Adding the paraffin oil, the dendritic polyamidoamine, the flame retardant and the mixed resin particles in the specified weight parts into a high-speed stirrer, mixing and stirring, adding the antistatic agent and the pre-dispersed graphene in the specified weight parts into the high-speed stirrer, continuously mixing and stirring, putting the mixture into a vacuum drying oven for heating and drying after stirring, and introducing the mixture into a storage bucket for temporary storage after drying;

step four: preparation of plastic masterbatch

According to the third step, firstly, the mixture is melted and extruded by a double-screw extruder, then the extruded material is put into a cooling water tank for cooling, then the cooled extruded material is dried by a hot air blower, and then the extruded material is processed into plastic master batches by a granulator and is put into a storage box for temporary storage;

step five: shaping of reinforced plastics

According to the fourth step, the corresponding injection mold is installed on the injection molding machine according to production needs, then the plastic master batches are subjected to injection molding through the injection molding machine, graphene antibacterial reinforced plastic is prepared after cooling, then the graphene antibacterial reinforced plastic is inspected through performance detection equipment, and the graphene antibacterial reinforced plastic is boxed through packaging equipment after being inspected to be qualified.

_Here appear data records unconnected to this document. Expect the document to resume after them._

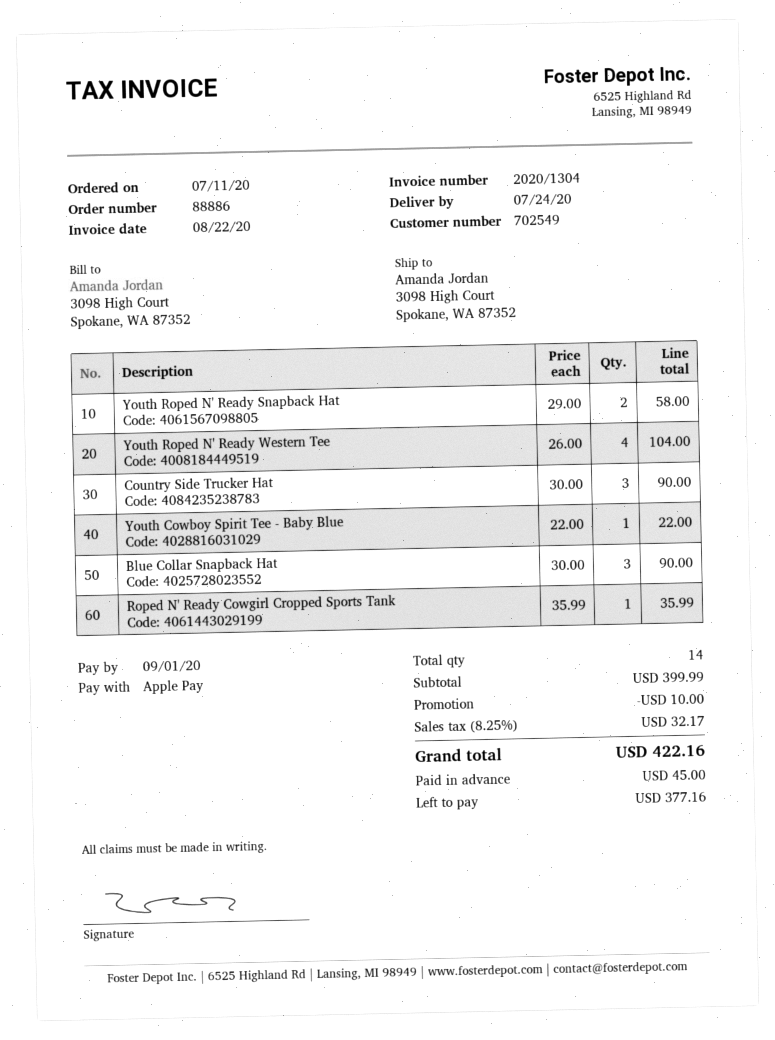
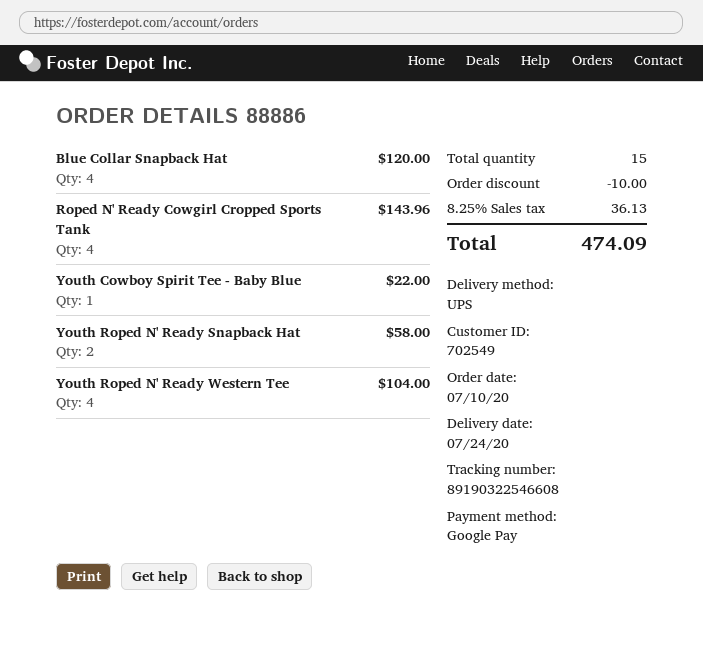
order date: 2020-07-11 -> 2020-07-10
payment method: Apple Pay -> Google Pay
Country Side Trucker Hat: 3 for 90.00 -> none
Blue Collar Snapback Hat: 3 for 90.00 -> 4 for 120.00
Roped N' Ready Cowgirl Cropped Sports Tank: 1 for 35.99 -> 4 for 143.96
total quantity: 14 -> 15
tax: 8.25% = 32.17 -> 8.25% = 36.13
total: 422.16 -> 474.09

The further improvement lies in that: in the first step, the raw materials are weighed according to the following parts by weight by a weighing scale: 10 parts of graphene powder, 100 parts of mixed resin particles, 3 parts of antistatic agent, 5 parts of coupling agent, 5 parts of flame retardant, 7 parts of paraffin oil, 5 parts of xylene and 50 parts of ethanol solution.

The further improvement lies in that: in the first step, the raw materials are weighed according to the following parts by weight by a weighing scale: 20 parts of graphene powder, 120 parts of mixed resin particles, 6 parts of an antistatic agent, 10 parts of a coupling agent, 9 parts of a flame retardant, 12 parts of paraffin oil, 10 parts of xylene and 60 parts of an ethanol solution.

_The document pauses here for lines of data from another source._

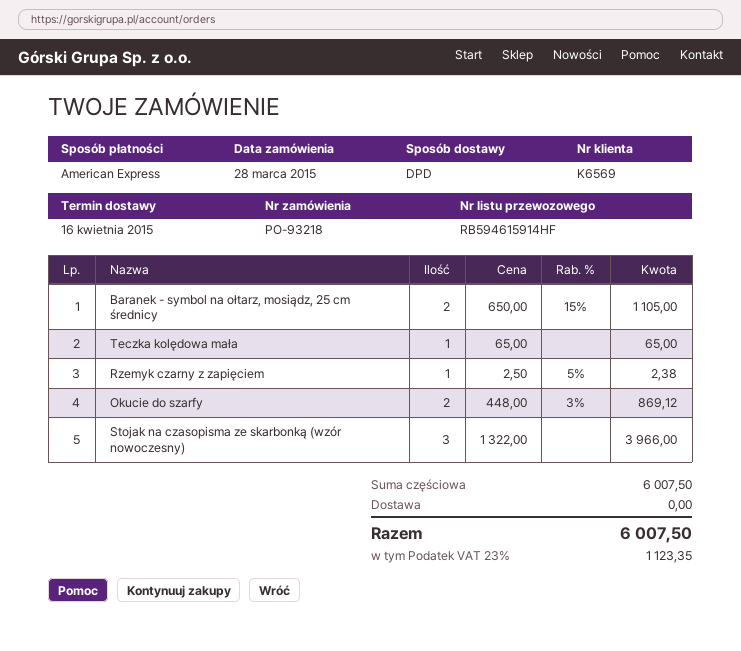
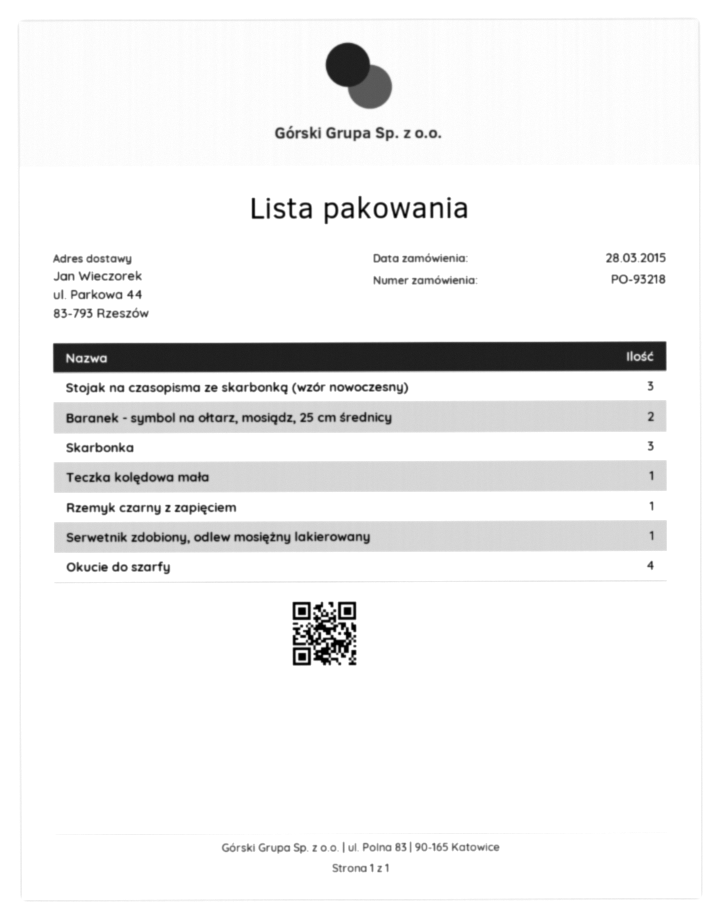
Okucie do szarfy: 2 -> 4
Skarbonka: none -> 3
Serwetnik zdobiony, odlew mosiężny lakierowany: none -> 1

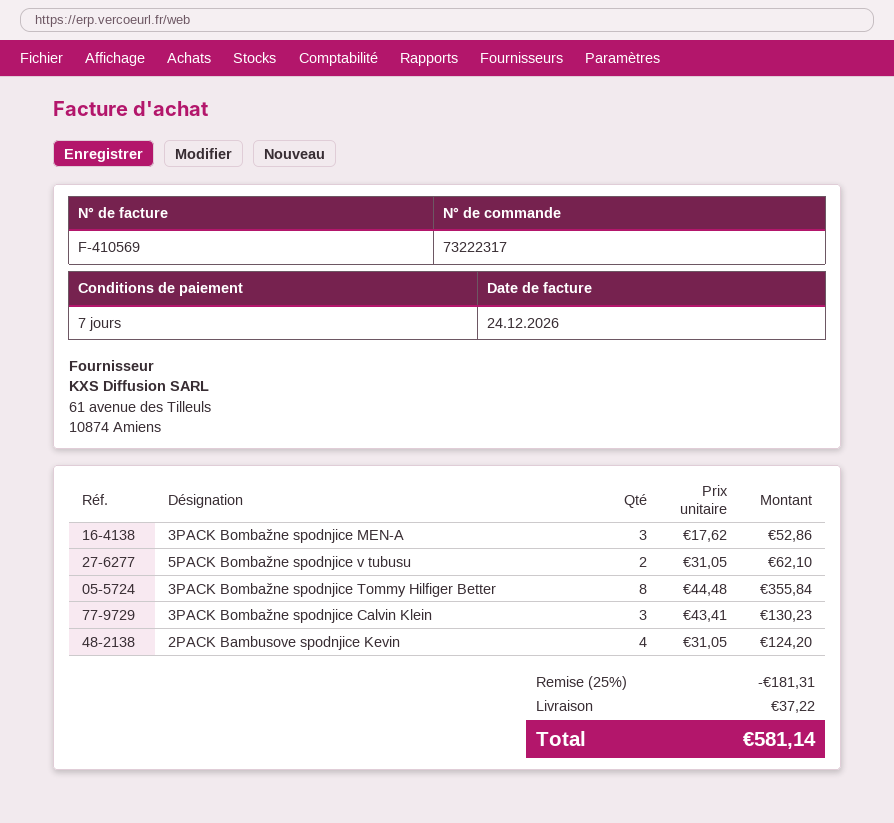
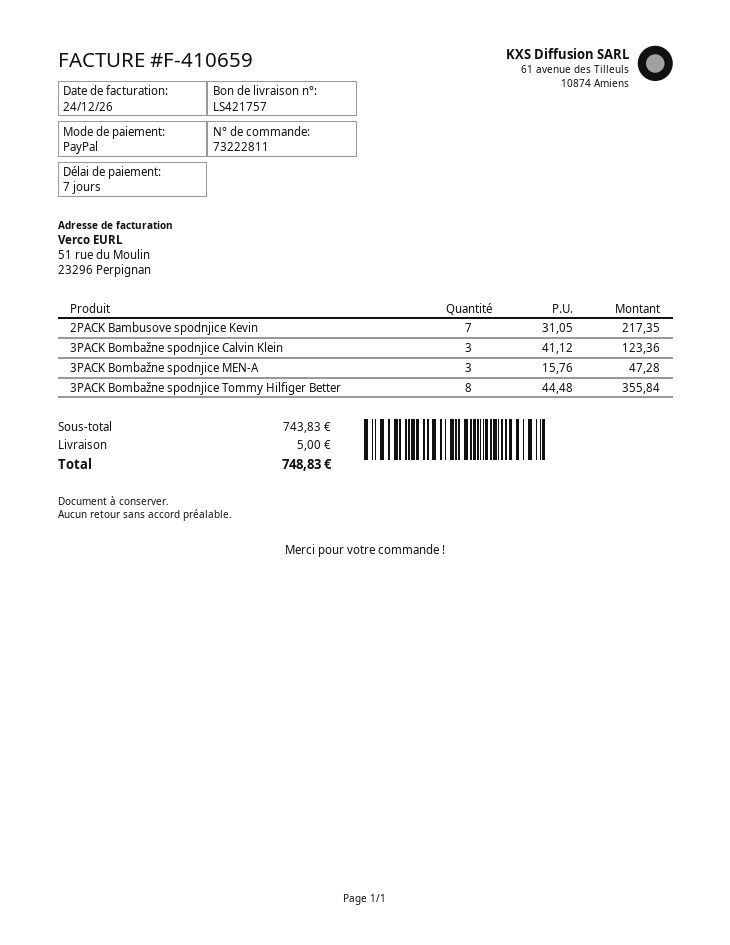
order number: 73222317 -> 73222811
invoice number: F-410569 -> F-410659
3PACK Bombažne spodnjice MEN-A: 3 x 17.62 = 52.86 -> 3 x 15.76 = 47.28
5PACK Bombažne spodnjice v tubusu: 2 x 31.05 = 62.10 -> none
3PACK Bombažne spodnjice Calvin Klein: 3 x 43.41 = 130.23 -> 3 x 41.12 = 123.36
2PACK Bambusove spodnjice Kevin: 4 x 31.05 = 124.20 -> 7 x 31.05 = 217.35
discount: 25% = 181.31 -> none
shipping: 37.22 -> 5.00
total: 581.14 -> 748.83

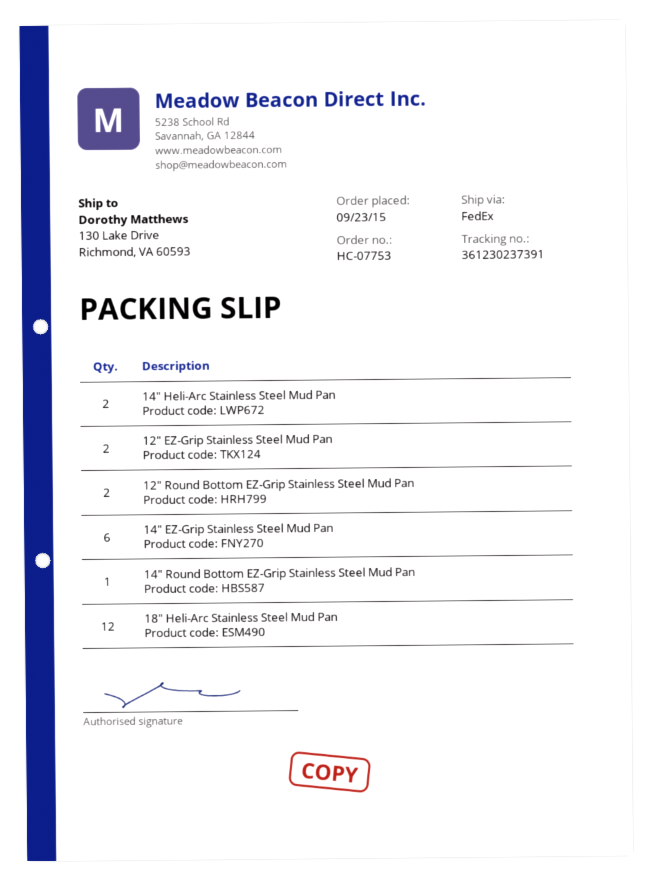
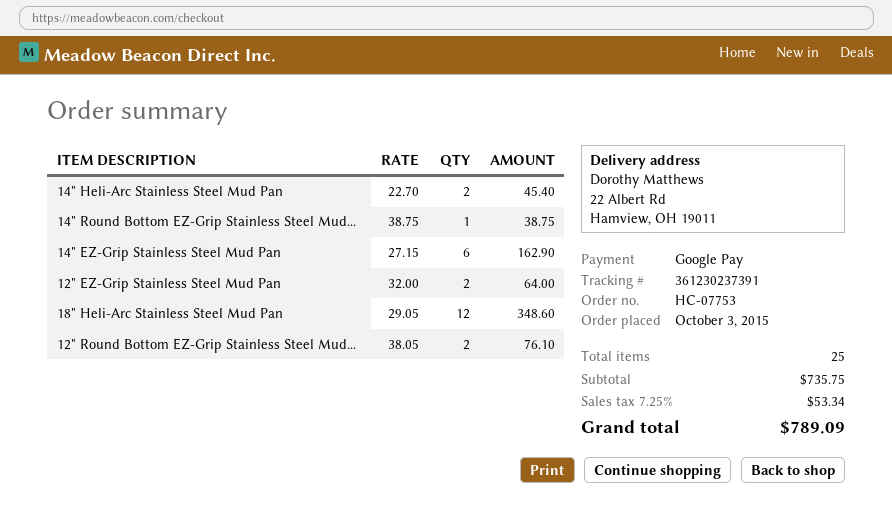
order date: 2015-09-23 -> 2015-10-03
ship to: 130 Lake Drive, Richmond, VA 60593 -> 22 Albert Rd, Hamview, OH 19011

The further improvement lies in that: in the second step, the mixing and stirring time of the reaction kettle is 30 minutes, the heating temperature of the reaction kettle is 30 ℃, after the mixing is finished, reduced pressure distillation is firstly carried out, then the mixture is put into a drying box, and the heating temperature of the drying box is set to be 90 ℃.

The further improvement lies in that: in the third step, the paraffin oil and the mixed resin particles are added into a high-speed stirrer and then stirred for 10 minutes, the pre-dispersed graphene is added into a high-speed stirrer and then stirred for 30 minutes, and the heating temperature in the vacuum drying oven is 90 ℃.

The further improvement lies in that: in the fourth step, the heating temperature of the double-screw extruder is set to be 180 ℃ during the extrusion of the mixture, and the screw rotating speed of the double-screw extruder is set to be 150 r/min.

The utility model provides a preparation facilities of antibiotic reinforced plastics of graphite alkene, includes raw material processing apparatus, mixture preparation facilities, master batch preparation facilities and plastics forming device, raw material processing apparatus includes reation kettle and stoving case, mixture preparation facilities includes high speed mixer, vacuum drying case and storage vat, master batch preparation facilities includes twin-screw extruder, cooling water tank, air heater, granulator and storage case, plastics forming device includes injection molding machine, performance check out test set and equipment for packing.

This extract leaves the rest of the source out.